Thank you Marianne. I've been meaning to email you more pics but I've been so busy and trying to heal which is agony by the way !!


----------



## Mari30me

megangrohl said:


> Mari30me said:
> 
> 
> 
> 
> 
> megangrohl said:
> 
> 
> We are home now :) Here are some pics of Lily!
> 
> She is down to 9 lbs 2 oz as of midnight lastnight.
> 
> Megan, she is absolutely beautiful! I had the same white sleeper with purple flowers for Leah when she was born! So cute:)Click to expand...
> 
> Thank you Marianne. I've been meaning to email you more pics but I've been so busy and trying to heal which is agony by the way !!Click to expand...

Don't worry about emailing me pics, there is no rush:) You need to take it easy and recover. Having a c-section sounds pretty rough.


----------



## megangrohl

The c-section wasn't bad. I just got back from my appointment and had my stitches taken out which wasn't bad either. I asked her why my abdomen hurts so bad, it makes me cry! She said because when she did the c-section she had to realy pull and tug my abdomen wall apart from my uterus so that combined with my hard 19 hour labor and the fact that Lily was back to back is why I am in severe pain.


----------



## Angelkissiz

Beautiful Baby!!!


----------



## Mummy Bean

Congrats xx


----------



## AngelUK

Congratulations on your little cutie! :)


----------



## jessicatunnel

I have JUST found your birth story!! Wow, 10 lbs! She is beautiful Megan

How are you and Lily doing now?


----------



## megangrohl

We are doing well! She went down to 9 lbs 2 oz when we were discharged from the hospital and we had to go on formula because I don't have any milk which is why she lost 1 lb 5 oz which is more than they like to see.
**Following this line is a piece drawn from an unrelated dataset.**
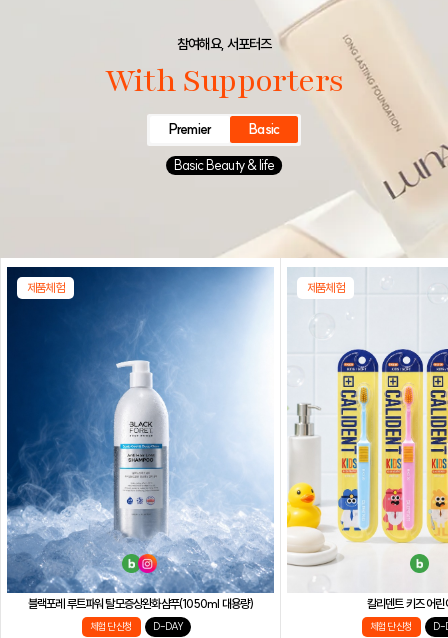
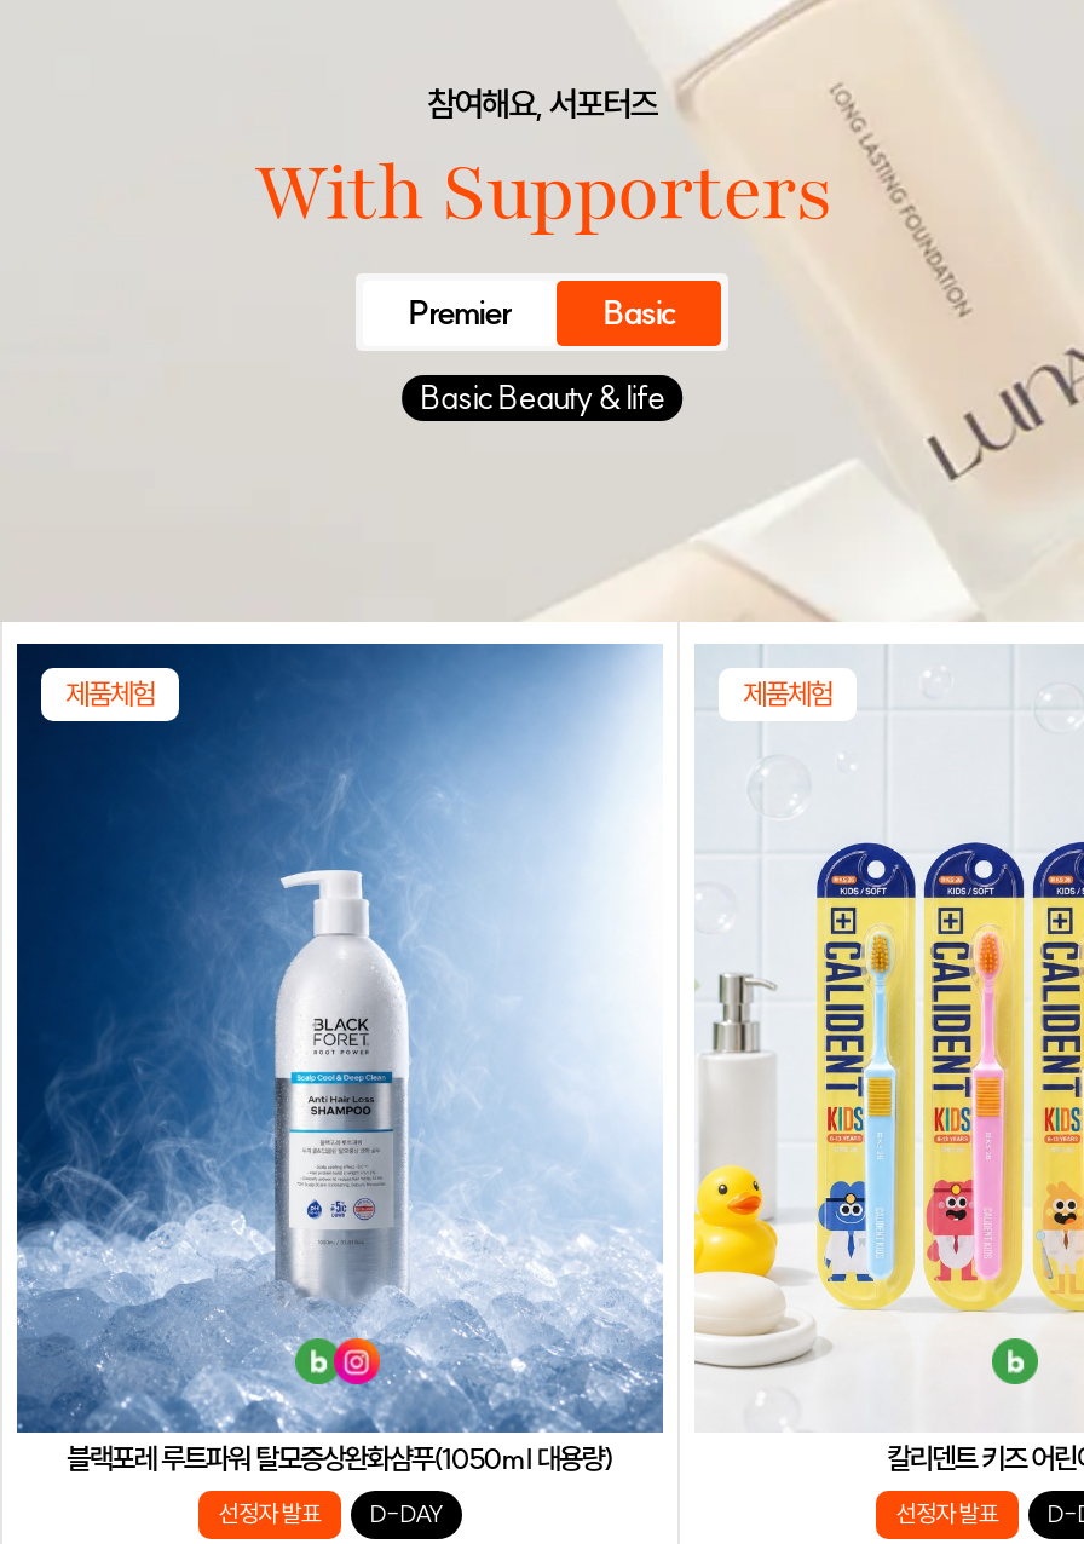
[90,620,132,633] 체험단 신청 -> [218,1499,321,1531] 선정자 발표
[370,620,412,633] 체험단 신청 -> [896,1499,998,1531] 선정자 발표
We had our first doctor appointment yesterday and she is back up to 10 lbs 6 oz since being home! We've only been home for a week so she gained 1 lb 4 oz in just a week, but we are happy and doing well :) I love my little family!


----------



## stella26

megangrohl said:


> Well I can't sleep so I figured I might as well do this! :)
> 
> Saturday April 28th we got up at 6 am to go and be induced for 7 am. I was put on the NST machine to monitor Lilys heartbeat and movement to make sure all was still ok which it was great.
> 
> At 8am my OB arrived to L&D and I was put into a laboring room and homes up to the IV for my GBS antibiotics since I was GBS positive. I was also hooked up to a bag of water to keep me hydrated.
> 
> 9am I was given an internal to check how much progress had happened after my sweep on 39+5. I was 1 cm dilated and 10% effaced at 39+5, 40+9 I was 2cm dilate and 25% effaced so there had been something happening although slow. I had lost my plug on my due date and bits of bloody show without going into acual labor so it goes to show you that not all women lose their show and go into labor right away.
> 
> So anyways OB decides to put in a gel right then and there which really gets the contractions going really well. They start out being 20 mins apart lasting 30 seconds at the most, then down to 15 then 7 mins apart and before you knew it I was contracting every 1.5 to 2 minutes with them lasting 2 minutes long each time. Those ones were extremely painful.
> 
> I was checked every hour to hour and a half and I was dilating 1 cm per hour on average. As of 9:45 am I believe i was 3cm dilated then at about 1pm my wate sac had ruptured from lily putting pressure. At 2pm I was at 4-5 cm and had my waters broken. She had pooped inside me so it was green and that freaked me out pretty good but apparently that happens alot in overdue babies and they just have to auction out their mouth and nose before they take their first breathe.
> 
> After my water was broken everything went so fast. My contractions were coming right on top of each other so 3pm while I was at 5 cm I decided I wanted the epidural. It was finally 3:30 when I got it put in and taken effect. Man that was a godsend! It took every pain I had away. I told the anesthesiologist how I wanted to kiss him lol
> 
> I was 6 cm dilated as of 5:55 pm. This is where it took a turn and I didn't progress any further. I was having regular contractions that were strong enough but lily was just too big to fit into my pelvis that she couldn't dilate me any further. I got up to 80% effaced.
> 
> That's when my OB decided that after 7 hours of being 6cm dilated with no progress - I was being prepped to go into to a c section delivery. Fine by me! I told hem to do whatever they had to do to get her out safe and sound.
> 
> So at 12:00 (midnight) I get rolled into the OR and get my epidural topped up even higher. Everything is being prepped and there are about 7 other nurses plus my OB in the room to do the surgery. I ended up vomiting once but I think that was from nerves about finally meeting my daughter.
> 
> 7 minutes later lily heather was born. 12:51 am on Sunday April 29th. I don't have any pics I am able to upload just yet. When I'm home from the hospital I will upload a few.
> 
> I wanted to say thank you for all your support thru my pregnancy and good luck with all of your labors to come.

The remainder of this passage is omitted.